(Dataset items)
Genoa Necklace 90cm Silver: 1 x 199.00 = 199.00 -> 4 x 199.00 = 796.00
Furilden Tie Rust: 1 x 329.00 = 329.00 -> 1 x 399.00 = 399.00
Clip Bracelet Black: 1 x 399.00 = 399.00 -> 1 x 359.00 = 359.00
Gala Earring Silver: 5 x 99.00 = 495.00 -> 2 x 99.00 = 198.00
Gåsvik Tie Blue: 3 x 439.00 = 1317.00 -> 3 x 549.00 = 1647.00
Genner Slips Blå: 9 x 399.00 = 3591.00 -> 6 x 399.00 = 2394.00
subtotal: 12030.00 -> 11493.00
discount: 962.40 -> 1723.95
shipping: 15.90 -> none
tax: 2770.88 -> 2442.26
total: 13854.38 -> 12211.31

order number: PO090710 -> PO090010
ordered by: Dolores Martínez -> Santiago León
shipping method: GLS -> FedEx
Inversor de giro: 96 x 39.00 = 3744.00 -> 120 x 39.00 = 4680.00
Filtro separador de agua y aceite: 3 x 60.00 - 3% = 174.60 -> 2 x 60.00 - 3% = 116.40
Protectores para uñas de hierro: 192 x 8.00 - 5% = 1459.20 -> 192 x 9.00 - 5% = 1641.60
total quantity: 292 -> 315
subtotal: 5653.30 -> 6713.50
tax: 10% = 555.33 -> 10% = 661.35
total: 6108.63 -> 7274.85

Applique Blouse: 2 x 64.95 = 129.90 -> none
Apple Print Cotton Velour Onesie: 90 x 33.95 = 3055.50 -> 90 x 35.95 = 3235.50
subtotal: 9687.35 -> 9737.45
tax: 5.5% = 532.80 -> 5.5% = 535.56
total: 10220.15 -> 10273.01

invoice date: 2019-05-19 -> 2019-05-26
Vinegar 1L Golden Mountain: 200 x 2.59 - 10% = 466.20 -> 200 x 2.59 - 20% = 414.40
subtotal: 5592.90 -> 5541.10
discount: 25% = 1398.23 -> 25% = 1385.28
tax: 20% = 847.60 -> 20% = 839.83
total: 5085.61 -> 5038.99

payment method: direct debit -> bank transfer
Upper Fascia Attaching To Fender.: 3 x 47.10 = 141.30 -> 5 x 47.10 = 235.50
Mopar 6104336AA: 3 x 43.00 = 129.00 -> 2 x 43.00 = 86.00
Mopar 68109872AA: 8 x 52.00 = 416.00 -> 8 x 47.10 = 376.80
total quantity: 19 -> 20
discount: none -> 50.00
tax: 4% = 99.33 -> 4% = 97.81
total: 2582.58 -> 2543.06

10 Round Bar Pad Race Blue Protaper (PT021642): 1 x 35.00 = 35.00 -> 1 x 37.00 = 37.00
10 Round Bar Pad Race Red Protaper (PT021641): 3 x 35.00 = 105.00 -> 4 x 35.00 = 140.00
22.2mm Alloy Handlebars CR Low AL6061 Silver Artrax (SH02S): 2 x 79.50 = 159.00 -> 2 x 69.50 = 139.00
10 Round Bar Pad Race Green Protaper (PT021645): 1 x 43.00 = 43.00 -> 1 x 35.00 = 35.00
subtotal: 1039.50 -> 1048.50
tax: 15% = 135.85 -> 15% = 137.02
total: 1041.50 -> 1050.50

What this task involves> Reproduce word for word the lines of the records above, beginning at the first and ending with the line where "total: 6108.63 -> 7274.85" appears, and nothing past it.

Finished exercise>
Genoa Necklace 90cm Silver: 1 x 199.00 = 199.00 -> 4 x 199.00 = 796.00
Furilden Tie Rust: 1 x 329.00 = 329.00 -> 1 x 399.00 = 399.00
Clip Bracelet Black: 1 x 399.00 = 399.00 -> 1 x 359.00 = 359.00
Gala Earring Silver: 5 x 99.00 = 495.00 -> 2 x 99.00 = 198.00
Gåsvik Tie Blue: 3 x 439.00 = 1317.00 -> 3 x 549.00 = 1647.00
Genner Slips Blå: 9 x 399.00 = 3591.00 -> 6 x 399.00 = 2394.00
subtotal: 12030.00 -> 11493.00
discount: 962.40 -> 1723.95
shipping: 15.90 -> none
tax: 2770.88 -> 2442.26
total: 13854.38 -> 12211.31

order number: PO090710 -> PO090010
ordered by: Dolores Martínez -> Santiago León
shipping method: GLS -> FedEx
Inversor de giro: 96 x 39.00 = 3744.00 -> 120 x 39.00 = 4680.00
Filtro separador de agua y aceite: 3 x 60.00 - 3% = 174.60 -> 2 x 60.00 - 3% = 116.40
Protectores para uñas de hierro: 192 x 8.00 - 5% = 1459.20 -> 192 x 9.00 - 5% = 1641.60
total quantity: 292 -> 315
subtotal: 5653.30 -> 6713.50
tax: 10% = 555.33 -> 10% = 661.35
total: 6108.63 -> 7274.85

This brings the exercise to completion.